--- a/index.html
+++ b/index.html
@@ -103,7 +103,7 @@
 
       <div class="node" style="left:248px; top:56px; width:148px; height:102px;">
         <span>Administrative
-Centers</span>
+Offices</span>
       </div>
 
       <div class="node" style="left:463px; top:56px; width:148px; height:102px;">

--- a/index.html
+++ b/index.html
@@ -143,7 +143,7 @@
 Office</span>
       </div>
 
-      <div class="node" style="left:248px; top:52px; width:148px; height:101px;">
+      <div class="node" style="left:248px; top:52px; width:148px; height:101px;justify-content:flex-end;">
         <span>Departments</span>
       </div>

---

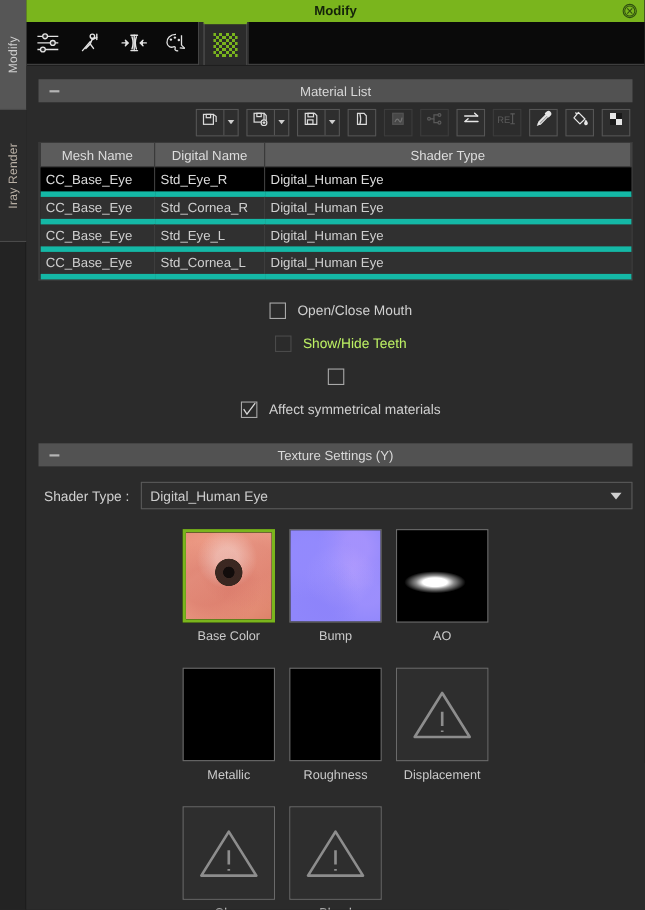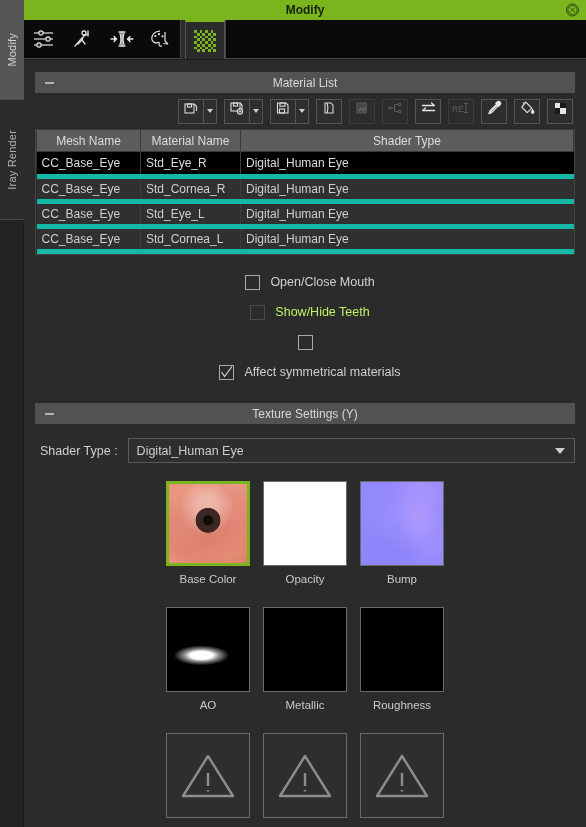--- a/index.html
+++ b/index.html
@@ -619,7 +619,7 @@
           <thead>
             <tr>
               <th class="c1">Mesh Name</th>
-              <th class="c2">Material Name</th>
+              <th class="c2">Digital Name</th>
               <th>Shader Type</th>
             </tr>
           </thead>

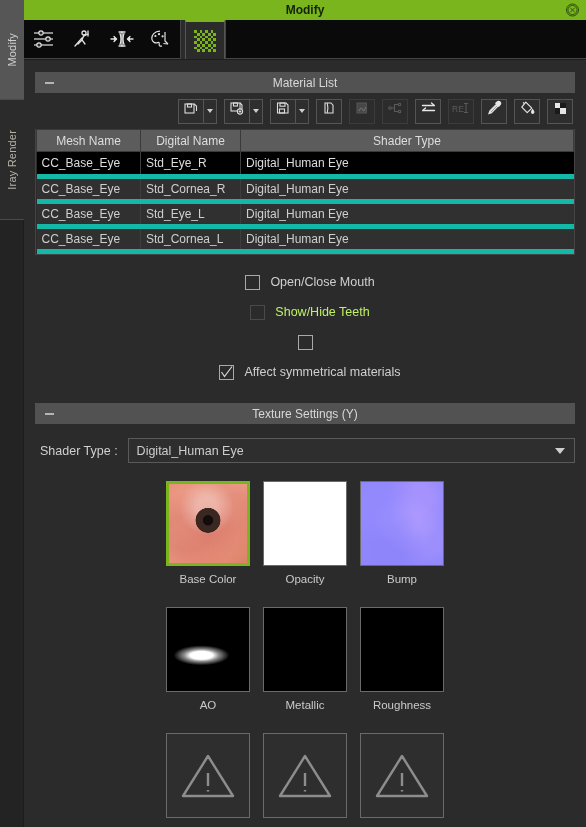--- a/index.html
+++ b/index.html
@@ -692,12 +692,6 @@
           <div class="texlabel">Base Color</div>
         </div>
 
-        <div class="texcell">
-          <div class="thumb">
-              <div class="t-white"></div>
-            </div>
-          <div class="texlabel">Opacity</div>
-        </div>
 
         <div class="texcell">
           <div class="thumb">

### What is being asked
Go through the material and copy each line that contains "span".

### Exercise response
         <span>Administrative
-Centers</span>
+Offices</span>
 Office</span>
         <span>Departments</span>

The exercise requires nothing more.